Man, that's a ridiculously big pup lol.


----------



## JCsmoke (Dec 12, 2008)

his mom is at GangsterPits.Com::::: named blaze and a pic of dad and mom on homepage here


----------



## buzhunter (Sep 3, 2007)

I think you can double the weight at like 4 months or something like that for a close estimate but he's obviously not there yet. The dogs I'm used to usually fill out around 2.5 to 3 years. But I don't know anything about those bully bred dogs. If he's 25 lbs already, he's going to be a monster before it's said and done. At 10 weeks I'm thinking of about 10 pounds like this one here.
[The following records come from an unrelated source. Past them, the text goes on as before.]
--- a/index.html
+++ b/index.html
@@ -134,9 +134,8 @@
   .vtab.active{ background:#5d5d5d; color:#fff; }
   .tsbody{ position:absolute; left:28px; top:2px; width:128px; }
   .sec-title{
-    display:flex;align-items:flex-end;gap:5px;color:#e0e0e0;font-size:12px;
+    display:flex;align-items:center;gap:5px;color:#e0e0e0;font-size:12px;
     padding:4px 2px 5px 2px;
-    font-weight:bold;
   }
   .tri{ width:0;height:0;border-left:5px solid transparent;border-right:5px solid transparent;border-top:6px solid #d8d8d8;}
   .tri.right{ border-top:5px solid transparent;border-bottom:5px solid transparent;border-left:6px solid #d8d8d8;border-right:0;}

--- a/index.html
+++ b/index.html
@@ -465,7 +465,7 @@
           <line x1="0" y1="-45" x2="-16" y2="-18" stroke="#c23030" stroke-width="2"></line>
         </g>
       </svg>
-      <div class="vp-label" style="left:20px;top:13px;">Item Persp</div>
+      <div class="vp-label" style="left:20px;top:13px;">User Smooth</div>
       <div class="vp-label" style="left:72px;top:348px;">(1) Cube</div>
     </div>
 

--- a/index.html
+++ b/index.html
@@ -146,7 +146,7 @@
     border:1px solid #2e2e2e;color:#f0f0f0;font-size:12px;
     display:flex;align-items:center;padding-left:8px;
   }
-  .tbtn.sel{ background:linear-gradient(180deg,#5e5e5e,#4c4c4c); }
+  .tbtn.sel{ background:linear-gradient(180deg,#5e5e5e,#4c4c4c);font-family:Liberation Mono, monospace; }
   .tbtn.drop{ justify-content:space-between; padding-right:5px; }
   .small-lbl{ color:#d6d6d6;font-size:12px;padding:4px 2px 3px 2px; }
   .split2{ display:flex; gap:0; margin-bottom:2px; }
This male grew up to be right at 60 lbs full grown.


----------



## JCsmoke (Dec 12, 2008)

tyvm 4 your time


----------



## buzhunter (Sep 3, 2007)

No problem man.


----------



## los44 (Jun 1, 2008)

Whitepitbull said:


> I don t know about you guys but I think Bullies are ugly,my opinion


what does your opinion of a bully have to do with this thread?

btw post some pics of your bully, is it big boned(structure)? about how big are the parents rather their weights. be carefull to not over feed, for some reason bully owners love to over feed. there is a lot that goes into trying to determine the end product(weight) ect.


----------



## los44 (Jun 1, 2008)

just saw your pups dam and imo she a good looking clean bully. it says she weighs 75#s but i dont think she is near that weight, imo at the most she is 65#s if that, i didnt see a pic of the sire but if he is clean like she is you should have a clean bully.


----------



## LiiL_L0cz_Red_N0se (Sep 15, 2008)

checked out the parents. mom is a real nice bully. i had some issues finding dad on his page becuase they show different pictures by his name then they show on his pedigree. go figure?? anyway, they also didnt have weight on dad. ur gonna have a big pup i say arouns 75-85lbs. now, ur pup wieghing 25 now seems way to heavy, even for a bully. do u free feed? do u have a feeding schedual? what type of food do u feed? and how much on the daily? this is all important to know considering if ur pup is over weight u can never guessitimate his weight. also, it shouldnt be about how big they get really, a muscular bully is way better than a fat one in my opinion.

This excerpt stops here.